West Africans have a long history of investing in their children's education by sending them to Britain. Yet, some young British-Nigerians are being sent to Nigeria for secondary education, going against a long historical grain. The movement of children from London to Nigeria is about the making of good subjects who possess particular cultural dispositions and behave in such a manner as to ensure educational success and the reproduction of middle-class subjectivities within neoliberal globalization. We maintain that this movement highlights the way in which global geographies of power—rooted in a colony-metropole divide—are being challenged and reconfigured, serving to provincialize the UK, through the educational choices that Nigerian parents make for their children.

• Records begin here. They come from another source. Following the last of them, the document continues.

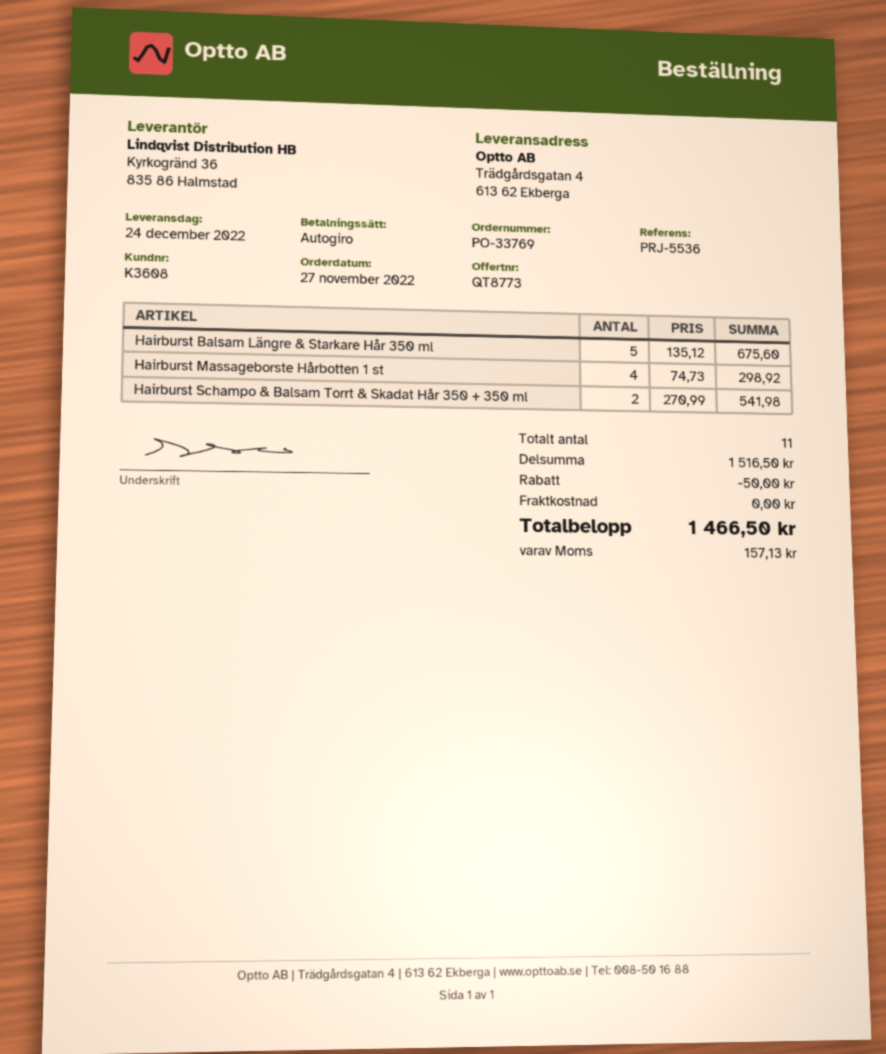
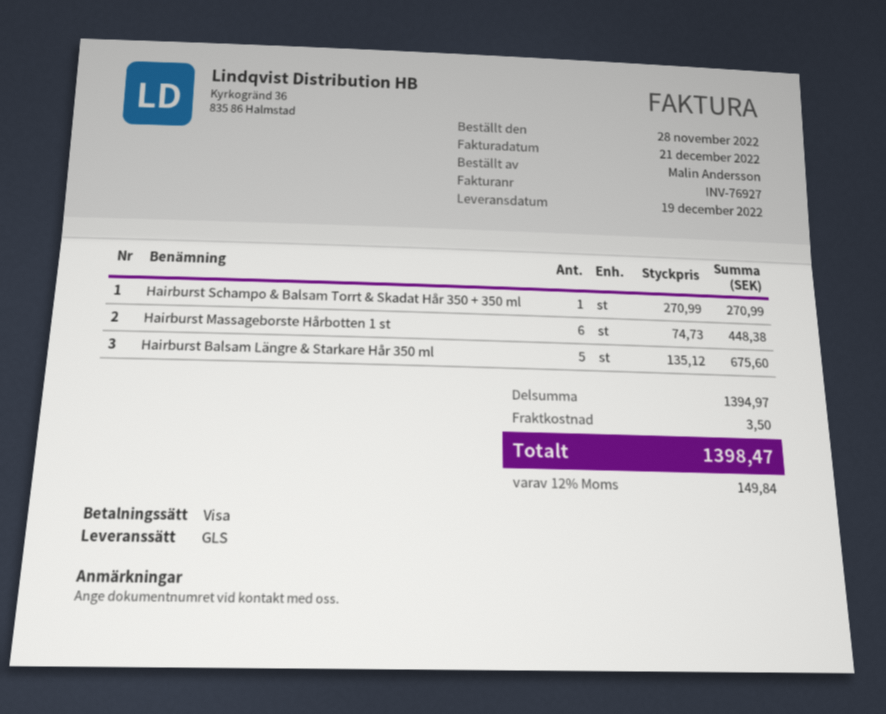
order date: 2022-11-27 -> 2022-11-28
delivery date: 2022-12-24 -> 2022-12-19
payment method: direct debit -> Visa
Hairburst Massageborste Hårbotten 1 st: 4 x 74.73 = 298.92 -> 6 x 74.73 = 448.38
Hairburst Schampo & Balsam Torrt & Skadat Hår 350 + 350 ml: 2 x 270.99 = 541.98 -> 1 x 270.99 = 270.99
subtotal: 1516.50 -> 1394.97
discount: 50.00 -> none
shipping: 0.00 -> 3.50
tax: 157.13 -> 149.84
total: 1466.50 -> 1398.47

Such small acts disrupt imagined geographies and particular spatial and temporal configurations of progress and modernity, in which former colonial subjects have traveled to the metropole for education, while generating counter-narratives about Nigerian education, society, and economy. Yet, the methods used to instill new dispositions and habits in the contemporary Nigerian educational context are informed by the British educational colonial legacy of discipline through corporal punishment—physical punishment was central to the civilizing mission of British colonial educational policy. Consequently, the choice to send children to school in Nigeria and other African countries both challenges global geographies of power and illuminates the continued relevance of the colonial educational legacy and its disciplinary strategies, which are, in turn, part of the broader project of modernity itself.